XML 17 R8.htm IDEA: XBRL DOCUMENT v3.22.2
Acquisition of Eagle Alcohol
6 Months Ended
Jun. 30, 2022
Acquisition of Eagle Alcohol [Abstract]  
ACQUISITION OF EAGLE ALCOHOL
2.ACQUISITION OF EAGLE ALCOHOL.

 

On January 14, 2022, the Company purchased 100% of the membership interests of Eagle Alcohol. The purchase price was $14.0 million in cash plus an estimated net working capital adjustment of $1.3 million in cash. The selling members of Eagle Alcohol are eligible to receive up to an additional $14.0 million of contingent consideration, payable through a combination of $9.0 million in cash over the next three years and an aggregate of $5.0 million in the Company’s common stock on the fourth and fifth year anniversaries of the closing date, subject to the satisfaction of certain conditions, including continued employment with the Company. With respect to these payments, the Company has recognized an estimated $0.9 million and $1.8 million for the three and six months ended June 30, 2022, respectively, in selling, general and administrative expenses in the accompanying consolidated statements of operations.

 

Eagle Alcohol specializes in break bulk distribution of specialty alcohols.
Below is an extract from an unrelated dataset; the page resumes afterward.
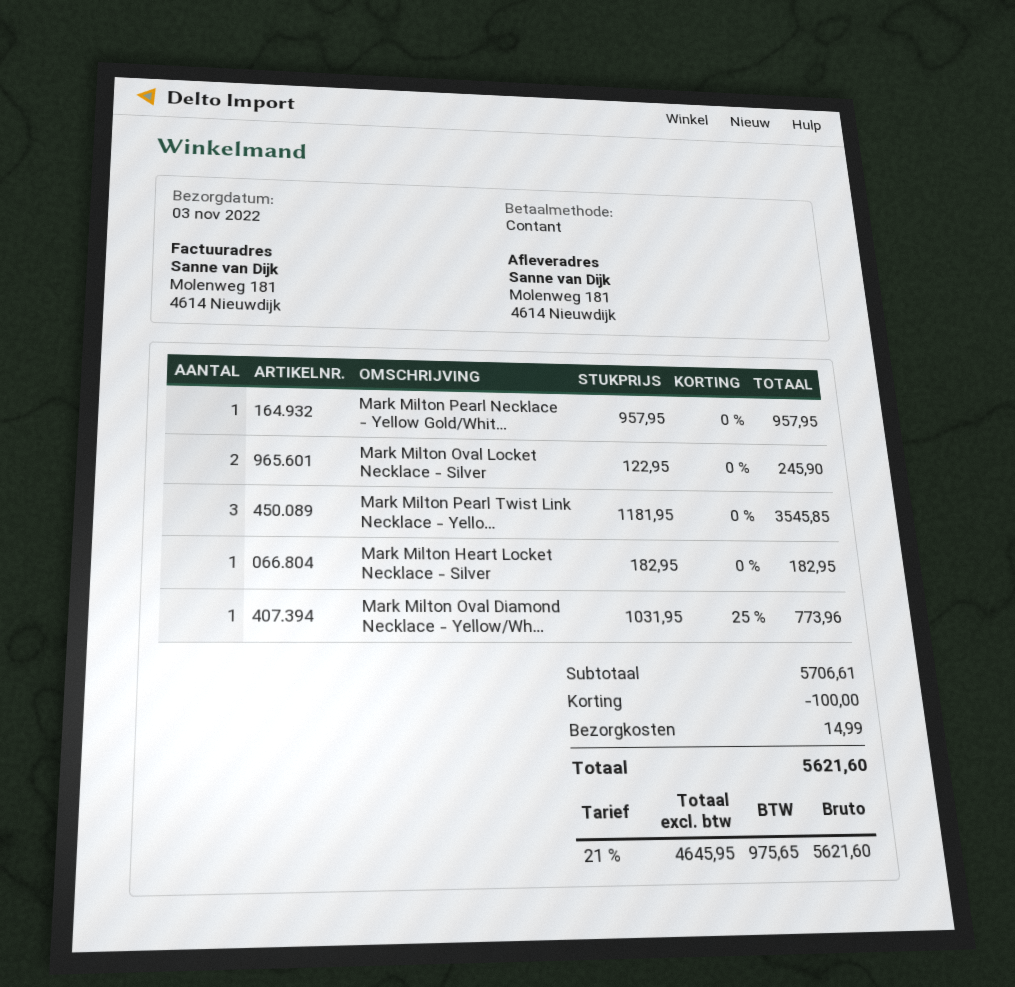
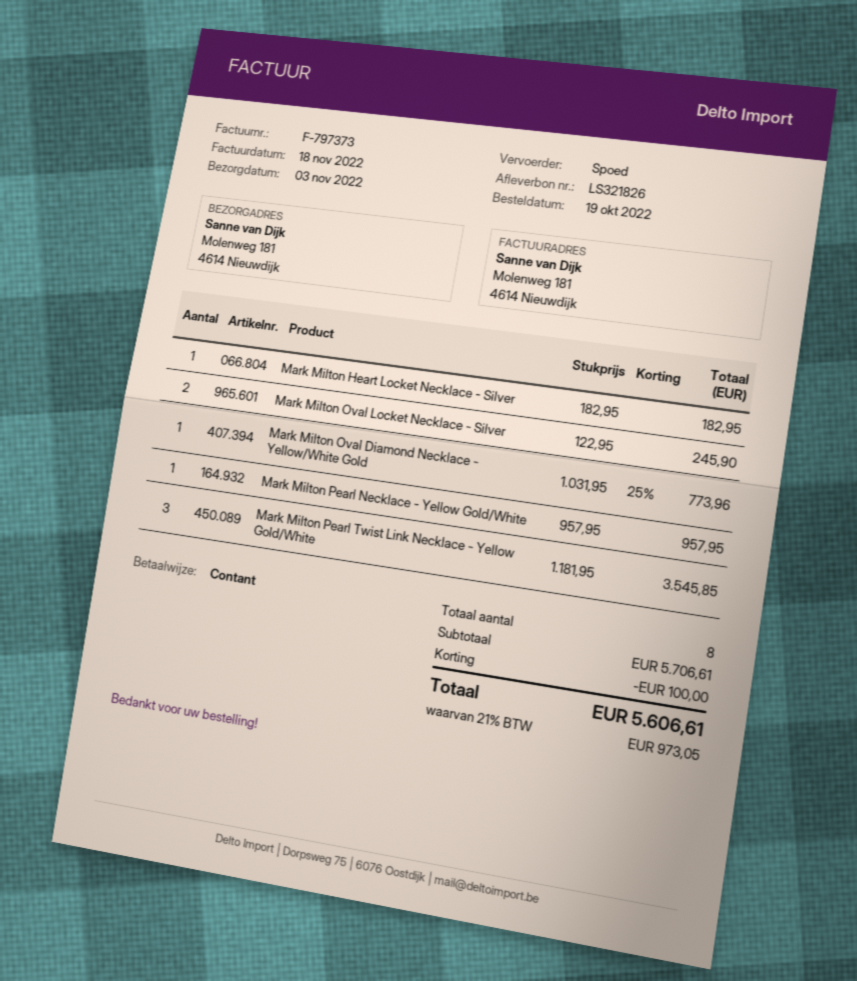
shipping: 14.99 -> none
tax: 21% = 975.65 -> 21% = 973.05
total: 5621.60 -> 5606.61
Eagle Alcohol purchases bulk alcohol from suppliers. Eagle Alcohol then stores, denatures, packages, and resells alcohol products in smaller sizes, including tank trucks, totes, and drums, that garner a premium to bulk alcohols. Eagle Alcohol delivers products to customers in the beverage, food, and related-process industries via its own dedicated trucking fleet and common carrier. The acquisition will provide the Company further vertical integration and access to new markets in the specialty alcohol industry.

 

Eagle Alcohol’s unaudited results for the three months ended June 30, 2022 and 2021 generated $4.1 million and $8.9 million in net sales and $0.0 million and $1.1 million in net income, respectively. Eagle Alcohol’s unaudited results for the six months ended June 30, 2022 and 2021 generated $7.9 million and $17.5 million in net sales and $0.2 million and $2.0 million in net income, respectively. The following table presents unaudited pro forma combined financial information assuming the acquisition occurred on January 1, 2021 (dollars in thousands except per share amounts):

 

   Three Months Ended
June 30,
 
   2022   2021 
     
Revenues – pro forma  $362,189   $303,640 
Net income available to common stockholders – pro forma  $21,516   $7,322 
Diluted net income per share – pro forma  $0.29   $0.10 
Diluted shares   74,072    72,878 

 

   Six Months Ended
June 30,
 
   2022   2021 
     
Revenues – pro forma  $670,834   $529,126 
Net income available to common stockholders – pro forma  $18,568   $11,791 
Diluted net income per share – pro forma  $0.25   $0.16 
Diluted shares   72,907    72,910 

 

The following preliminary allocation of the estimated purchase price assumes, with the exception of property and equipment and intangibles, carrying values approximate fair value. Estimates of uncollectible accounts receivable are not considered material due to the short-term nature and customer collection history. The preliminary estimate of working capital is under review by management and is subject to change. Based upon these assumptions, the preliminary purchase price allocation is as follows (in thousands):

 

Cash and cash equivalents  $705 
Accounts receivable   5,529 
Inventories   1,345 
Total current assets   7,579 
      
Property and equipment   1,066 
Right of use assets   2,749 
Total tangible assets  $11,394 
      
Current liabilities  $6,169 
Right of use liabilities   2,749 
Total liabiltiies  $8,918 
      
      
Net tangible assets acquired  $2,476 
Customer relationships   6,556 
Tradename   420 
Goodwill   5,908 
Total Purchase Price  $15,360 

Goodwill represents the value of the downstream integration that the operations of Eagle Alcohol will add to the Company. The Company expects the amortization of goodwill to be deductible for tax purposes. For the identifiable intangible assets, the Company has estimated 12 years for useful lives for customer relationships and 10 years for tradename. For the three months ended June 30, 2022, the Company recorded amortization expense of $137,000 and $10,000 for customer relationships and tradename, respectively. For the six months ended June 30, 2022, the Company recorded amortization expense of $245,000 and $19,000 for customer relationships and tradename, respectively. Any changes to the initial estimates of the fair value of the acquired assets and assumed liabilities will be recorded as adjustments to those assets and liabilities and residual amounts will be allocated to goodwill if net assets acquired are less than the purchase price. The Company did not incur any material acquisition costs.